---- Recorded data

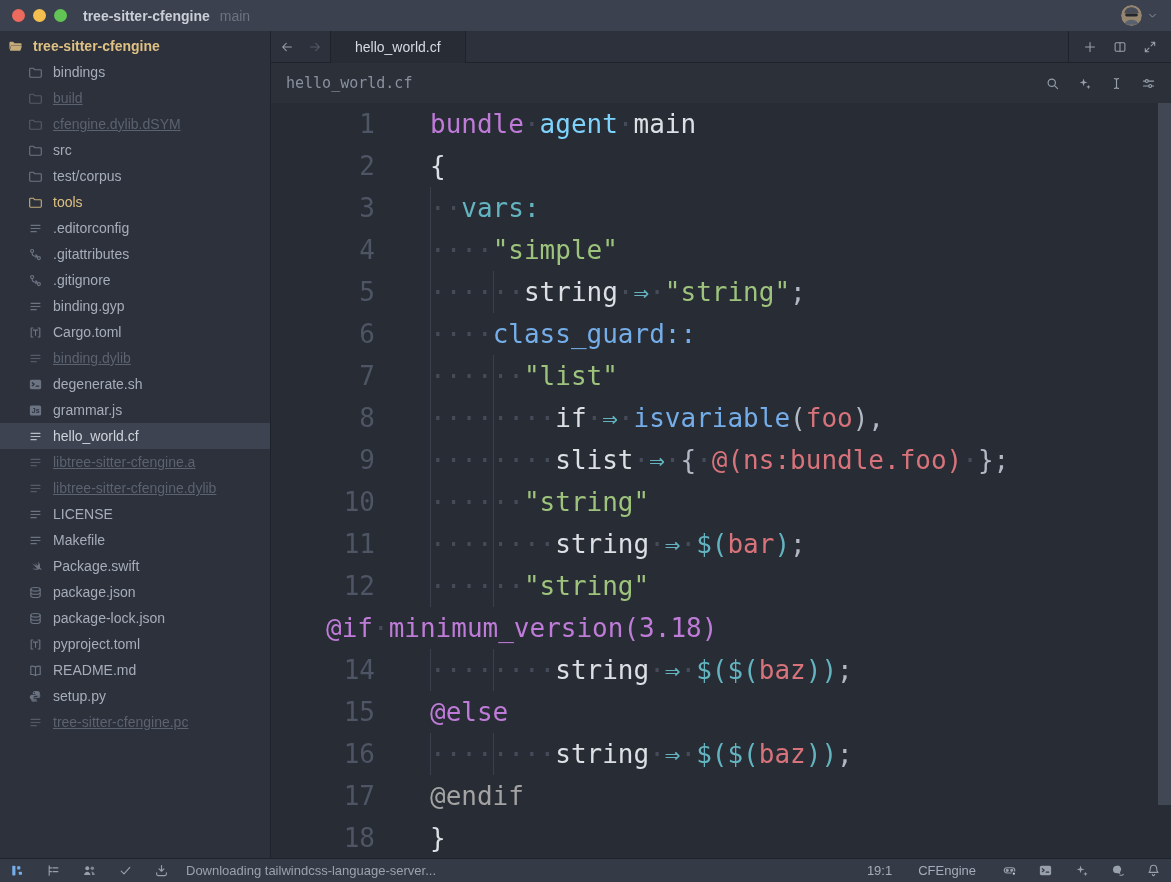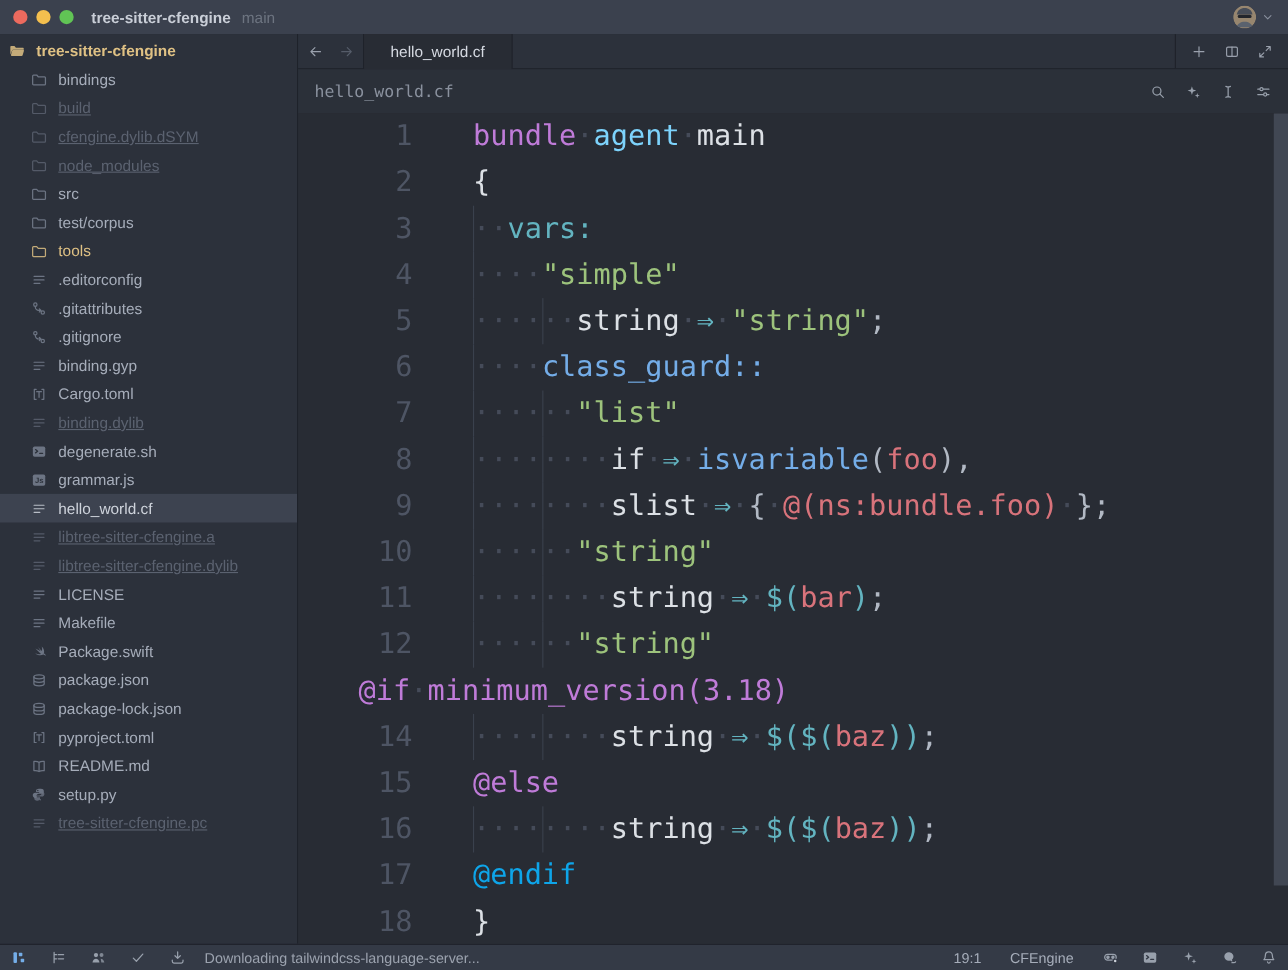"node_modules" div.srow { html: <div> <span> <svg> <path></path> </svg> </span> <span>node_modules</span> </div> -> none }
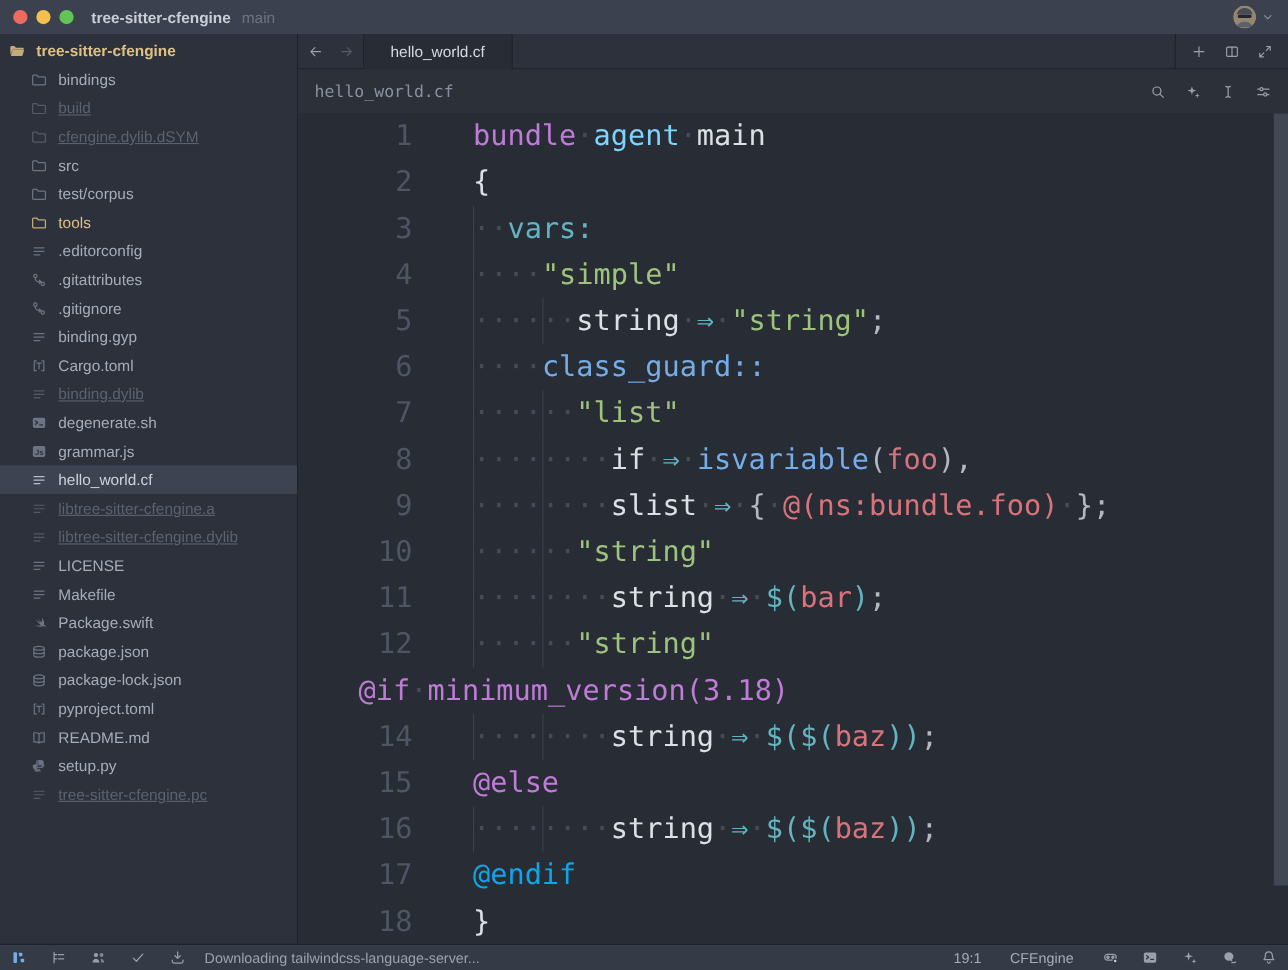"@endif" span { color: #0ea5e9 -> #a3a3a3 }
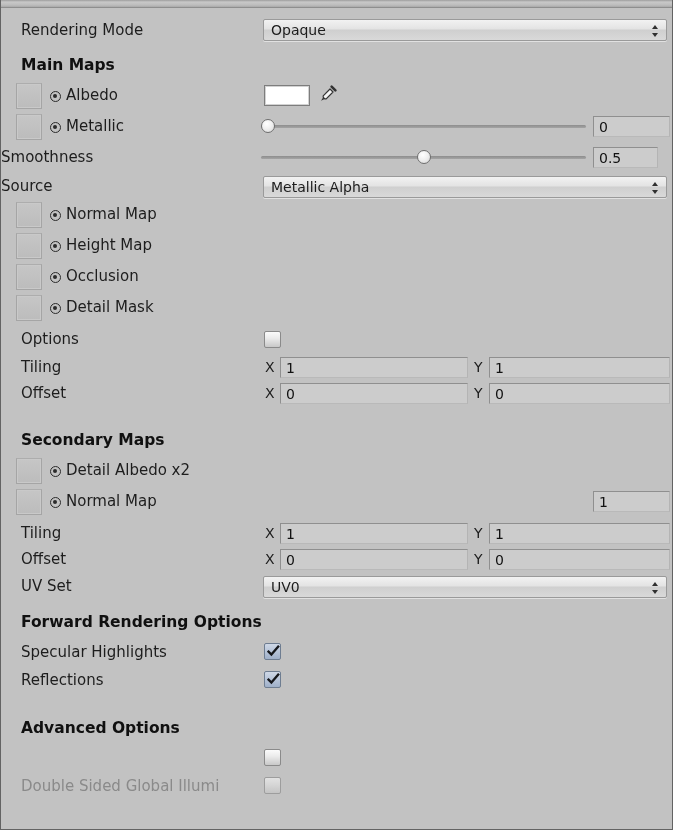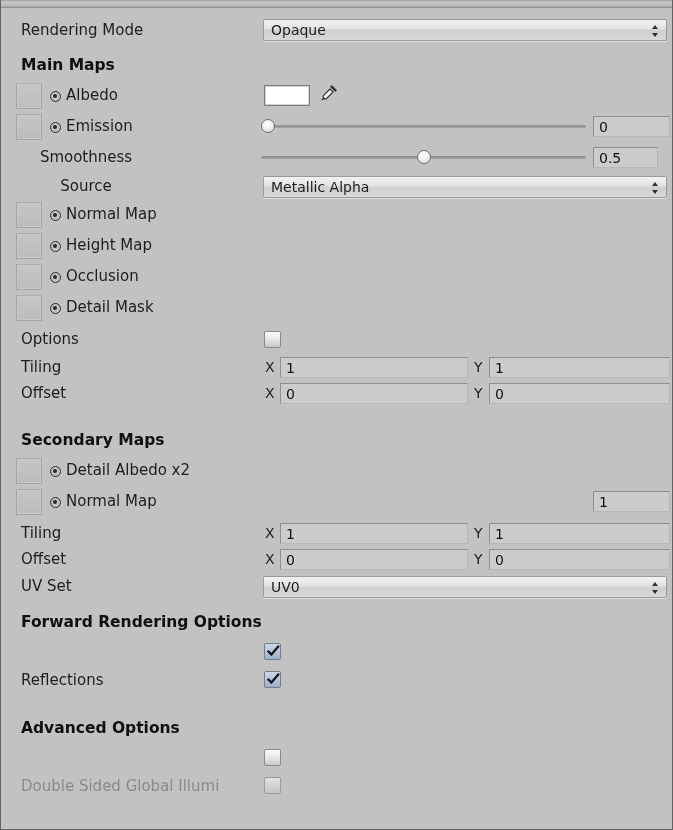"Emission" div.label { text: Emission -> Metallic }
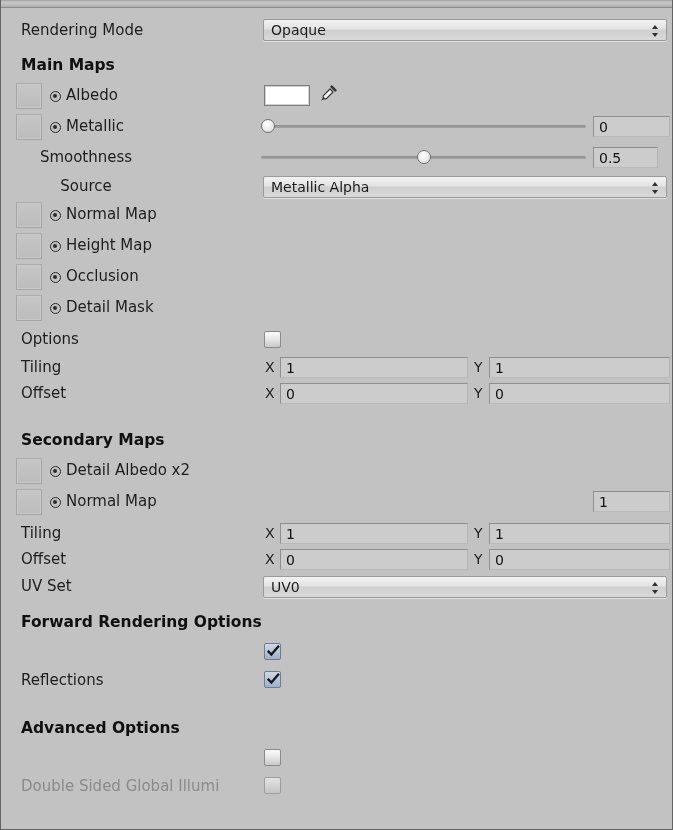"Smoothness" .label.right { text-align: center -> left }
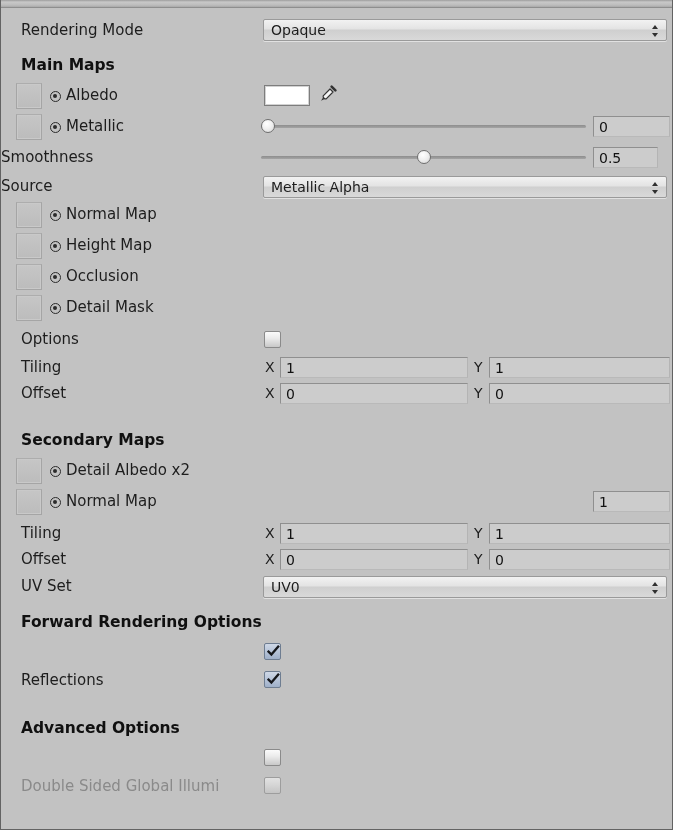"Specular Highlights" div.label { html: none -> <div>Specular Highlights</div> }
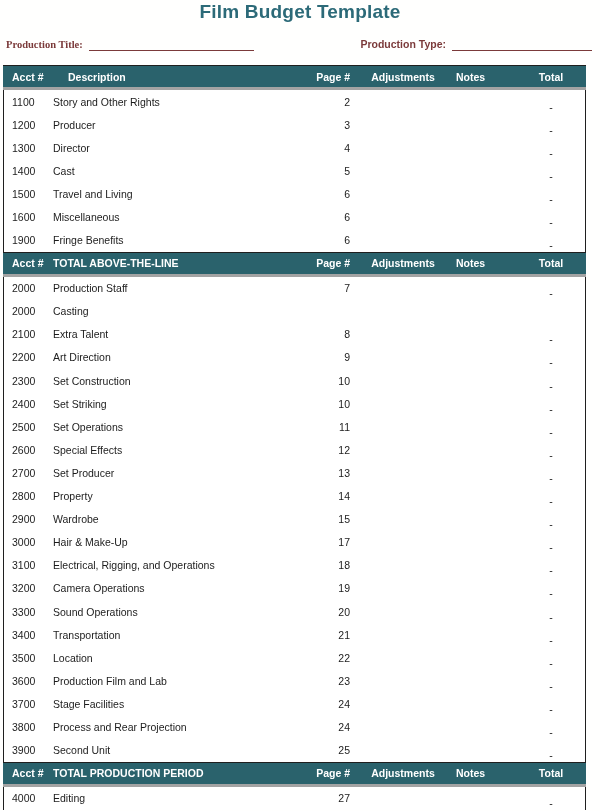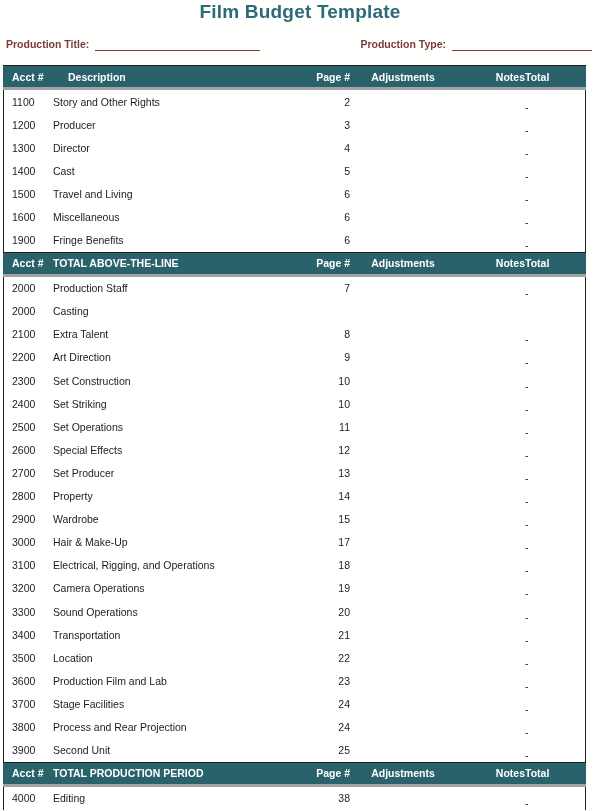"Production Title:" .prod-field.left { font-family: none -> Liberation Serif, serif }
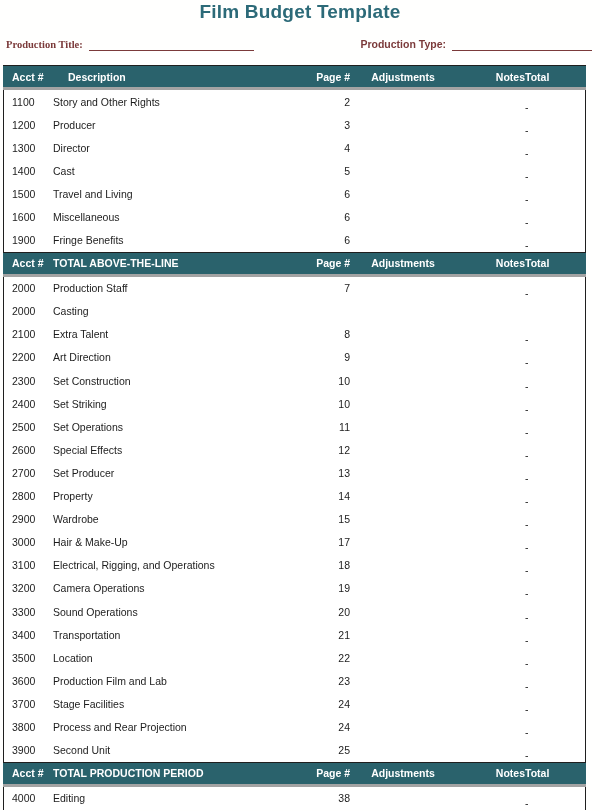"Notes" .c-notes { text-align: right -> left }
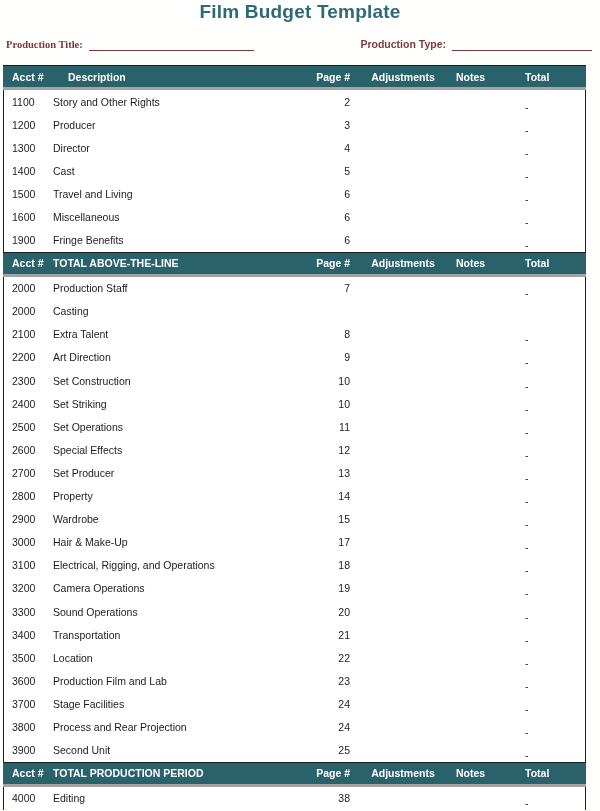"Total" .c-total { text-align: left -> center }
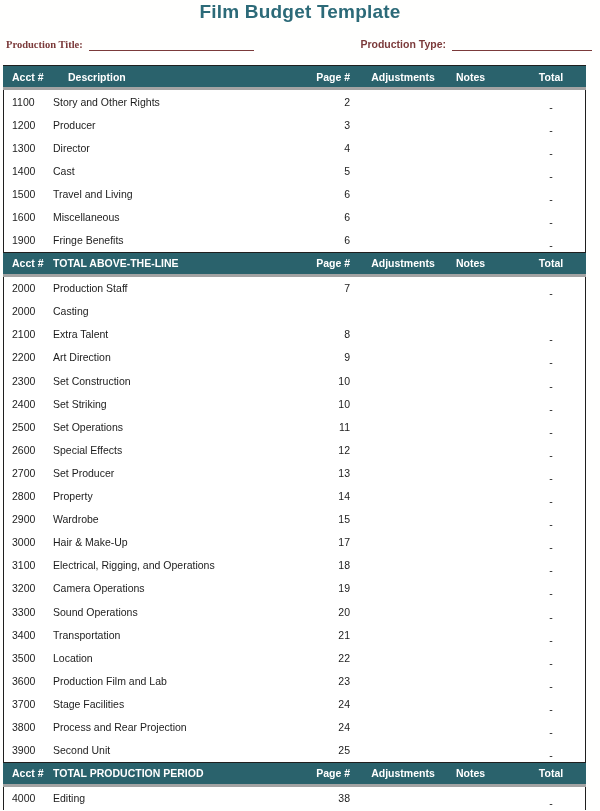"38" div.c-page { text: 38 -> 27 }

--------

__What needs to be done__. Retype all of the material above precisely as it reads. Pictures are not part of the copy.

__Answer to this exercise__.
"node_modules" div.srow { html: <div> <span> <svg> <path></path> </svg> </span> <span>node_modules</span> </div> -> none }
"@endif" span { color: #0ea5e9 -> #a3a3a3 }
"Emission" div.label { text: Emission -> Metallic }
"Smoothness" .label.right { text-align: center -> left }
"Specular Highlights" div.label { html: none -> <div>Specular Highlights</div> }
"Production Title:" .prod-field.left { font-family: none -> Liberation Serif, serif }
"Notes" .c-notes { text-align: right -> left }
"Total" .c-total { text-align: left -> center }
"38" div.c-page { text: 38 -> 27 }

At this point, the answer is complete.